_Your instructions:_ Every line of the material must be given again verbatim. Skip the images.

_Data supplied:_
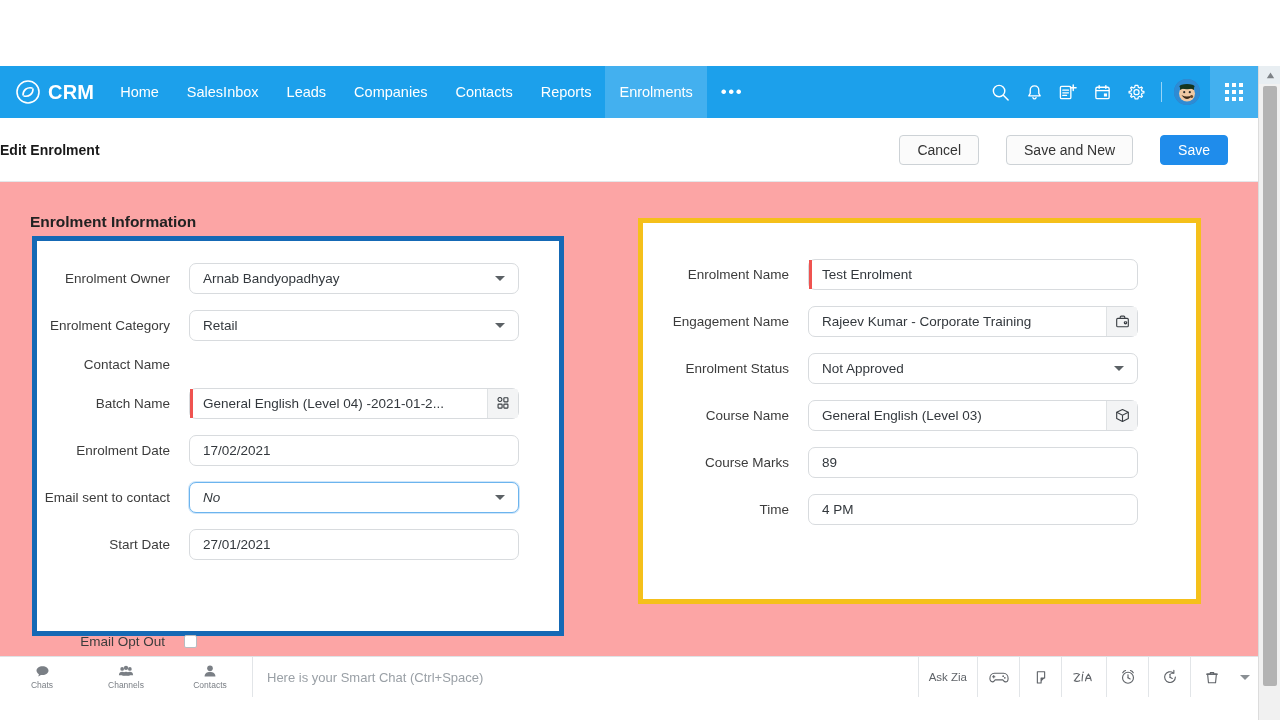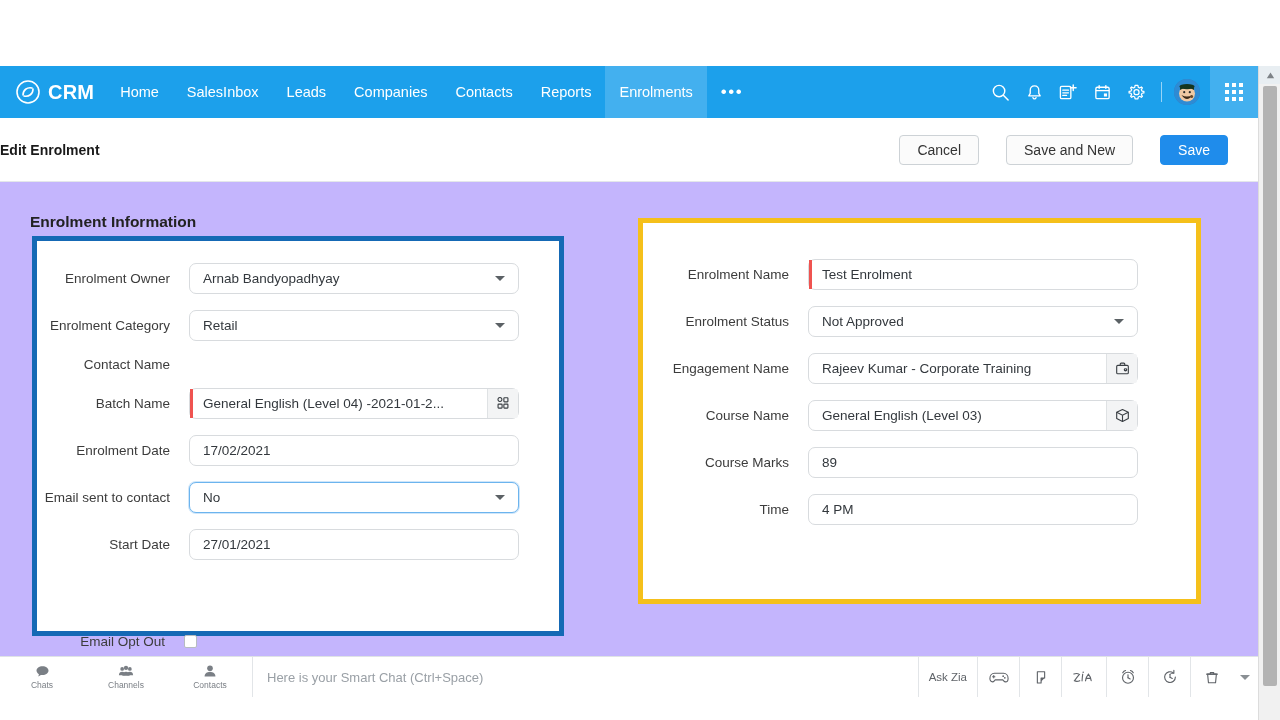--- a/index.html
+++ b/index.html
@@ -2,21 +2,21 @@
 <html><head>
 <meta charset="utf-8">
 <style>
   * { box-sizing: border-box; margin: 0; padding: 0; }
   html, body {
     width: 1280px; height: 720px;
     font-family: "Liberation Sans", sans-serif;
     background: #ffffff;
     overflow: hidden;
   }
-  #app { position: relative; width: 1280px; height: 720px; background:#c4b5fd; }
+  #app { position: relative; width: 1280px; height: 720px; background:#fca5a5; }
 
   
   .top-gap { height: 66px; background:#ffffff; }
 
   
   .navbar {
     position:absolute; top:66px; left:0; width:1258px; height:52px;
     background:#1CA0EB; display:flex; align-items:center;
   }
   .brand { display:flex; align-items:center; margin-left:15px; margin-right:12px; }
@@ -88,21 +88,21 @@
   .panel-right { top:218px; left:638px; width:563px; height:386px; border:5px solid #f5c01b; background:#fff; }
 
   .field { display:flex; align-items:center; margin-bottom:16px; }
   .field-label {
     font-size:13.5px; color:#3c3c3c; text-align:right; flex:0 0 auto; padding-right:19px;
   }
   .ctrl {
     position:relative; height:31px; border:1px solid #d8dbde; border-radius:7px;
     background:#fff; display:flex; align-items:center;
   }
-  .ctrl.focused { border:1px solid #6cb4ee; box-shadow:0 0 0 1px #cfe6fa; }
+  .ctrl.focused { border:1px solid #6cb4ee; box-shadow:0 0 0 1px #cfe6fa;font-style:italic; }
   .ctrl .req { position:absolute; left:0; top:0; bottom:0; width:3px; background:#ef5350; }
   .ctrl-val {
     font-size:13.5px; color:#33383d; padding-left:13px; white-space:nowrap;
     overflow:hidden; text-overflow:ellipsis; flex:1;
   }
   .caret {
     width:0; height:0; border-left:5px solid transparent; border-right:5px solid transparent;
     border-top:5px solid #5b6165; margin-right:13px; flex:0 0 auto;
   }
   .lookup-btn {
@@ -348,39 +348,39 @@
 
       <div class="field">
         <div class="field-label">Enrolment Name</div>
         <div class="ctrl">
           <span class="req"></span>
           <span class="ctrl-val">Test Enrolment</span>
         </div>
       </div>
 
       <div class="field">
-        <div class="field-label">Enrolment Status</div>
-        <div class="ctrl">
-          <span class="ctrl-val">Not Approved</span>
-          <span class="caret"></span>
-        </div>
-      </div>
-
-      <div class="field">
         <div class="field-label">Engagement Name</div>
         <div class="ctrl">
           <span class="ctrl-val">Rajeev Kumar - Corporate Training</span>
           <span class="lookup-btn">
             <svg width="15" height="15" viewBox="0 0 16 16">
               <rect x="1.8" y="4.6" width="12.4" height="9" rx="1.2" fill="none" stroke="#3a3f44" stroke-width="1.2"></rect>
               <path d="M5.6 4.6 L5.6 3.2 a1 1 0 0 1 1-1 L9.4 2.2 a1 1 0 0 1 1 1 L10.4 4.6" fill="none" stroke="#3a3f44" stroke-width="1.2"></path>
               <circle cx="11.2" cy="9.3" r="1.9" fill="#3a3f44"></circle>
               <line x1="11.2" y1="8.2" x2="11.2" y2="9.4" stroke="#fff" stroke-width="0.8"></line>
             </svg>
           </span>
+        </div>
+      </div>
+
+      <div class="field">
+        <div class="field-label">Enrolment Status</div>
+        <div class="ctrl">
+          <span class="ctrl-val">Not Approved</span>
+          <span class="caret"></span>
         </div>
       </div>
 
       <div class="field">
         <div class="field-label">Course Name</div>
         <div class="ctrl">
           <span class="ctrl-val">General English (Level 03)</span>
           <span class="lookup-btn">
             <svg width="15" height="15" viewBox="0 0 16 16">
               <path d="M8 1.6 L14.2 4.6 L14.2 11.2 L8 14.3 L1.8 11.2 L1.8 4.6 Z" fill="none" stroke="#3a3f44" stroke-width="1.2" stroke-linejoin="round"></path>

_Completed task:_
--- a/index.html
+++ b/index.html
@@ -2,21 +2,21 @@
 <html><head>
 <meta charset="utf-8">
 <style>
   * { box-sizing: border-box; margin: 0; padding: 0; }
   html, body {
     width: 1280px; height: 720px;
     font-family: "Liberation Sans", sans-serif;
     background: #ffffff;
     overflow: hidden;
   }
-  #app { position: relative; width: 1280px; height: 720px; background:#c4b5fd; }
+  #app { position: relative; width: 1280px; height: 720px; background:#fca5a5; }
 
   
   .top-gap { height: 66px; background:#ffffff; }
 
   
   .navbar {
     position:absolute; top:66px; left:0; width:1258px; height:52px;
     background:#1CA0EB; display:flex; align-items:center;
   }
   .brand { display:flex; align-items:center; margin-left:15px; margin-right:12px; }
@@ -88,21 +88,21 @@
   .panel-right { top:218px; left:638px; width:563px; height:386px; border:5px solid #f5c01b; background:#fff; }
 
   .field { display:flex; align-items:center; margin-bottom:16px; }
   .field-label {
     font-size:13.5px; color:#3c3c3c; text-align:right; flex:0 0 auto; padding-right:19px;
   }
   .ctrl {
     position:relative; height:31px; border:1px solid #d8dbde; border-radius:7px;
     background:#fff; display:flex; align-items:center;
   }
-  .ctrl.focused { border:1px solid #6cb4ee; box-shadow:0 0 0 1px #cfe6fa; }
+  .ctrl.focused { border:1px solid #6cb4ee; box-shadow:0 0 0 1px #cfe6fa;font-style:italic; }
   .ctrl .req { position:absolute; left:0; top:0; bottom:0; width:3px; background:#ef5350; }
   .ctrl-val {
     font-size:13.5px; color:#33383d; padding-left:13px; white-space:nowrap;
     overflow:hidden; text-overflow:ellipsis; flex:1;
   }
   .caret {
     width:0; height:0; border-left:5px solid transparent; border-right:5px solid transparent;
     border-top:5px solid #5b6165; margin-right:13px; flex:0 0 auto;
   }
   .lookup-btn {
@@ -348,39 +348,39 @@
 
       <div class="field">
         <div class="field-label">Enrolment Name</div>
         <div class="ctrl">
           <span class="req"></span>
           <span class="ctrl-val">Test Enrolment</span>
         </div>
       </div>
 
       <div class="field">
-        <div class="field-label">Enrolment Status</div>
-        <div class="ctrl">
-          <span class="ctrl-val">Not Approved</span>
-          <span class="caret"></span>
-        </div>
-      </div>
-
-      <div class="field">
         <div class="field-label">Engagement Name</div>
         <div class="ctrl">
           <span class="ctrl-val">Rajeev Kumar - Corporate Training</span>
           <span class="lookup-btn">
             <svg width="15" height="15" viewBox="0 0 16 16">
               <rect x="1.8" y="4.6" width="12.4" height="9" rx="1.2" fill="none" stroke="#3a3f44" stroke-width="1.2"></rect>
               <path d="M5.6 4.6 L5.6 3.2 a1 1 0 0 1 1-1 L9.4 2.2 a1 1 0 0 1 1 1 L10.4 4.6" fill="none" stroke="#3a3f44" stroke-width="1.2"></path>
               <circle cx="11.2" cy="9.3" r="1.9" fill="#3a3f44"></circle>
               <line x1="11.2" y1="8.2" x2="11.2" y2="9.4" stroke="#fff" stroke-width="0.8"></line>
             </svg>
           </span>
+        </div>
+      </div>
+
+      <div class="field">
+        <div class="field-label">Enrolment Status</div>
+        <div class="ctrl">
+          <span class="ctrl-val">Not Approved</span>
+          <span class="caret"></span>
         </div>
       </div>
 
       <div class="field">
         <div class="field-label">Course Name</div>
         <div class="ctrl">
           <span class="ctrl-val">General English (Level 03)</span>
           <span class="lookup-btn">
             <svg width="15" height="15" viewBox="0 0 16 16">
               <path d="M8 1.6 L14.2 4.6 L14.2 11.2 L8 14.3 L1.8 11.2 L1.8 4.6 Z" fill="none" stroke="#3a3f44" stroke-width="1.2" stroke-linejoin="round"></path>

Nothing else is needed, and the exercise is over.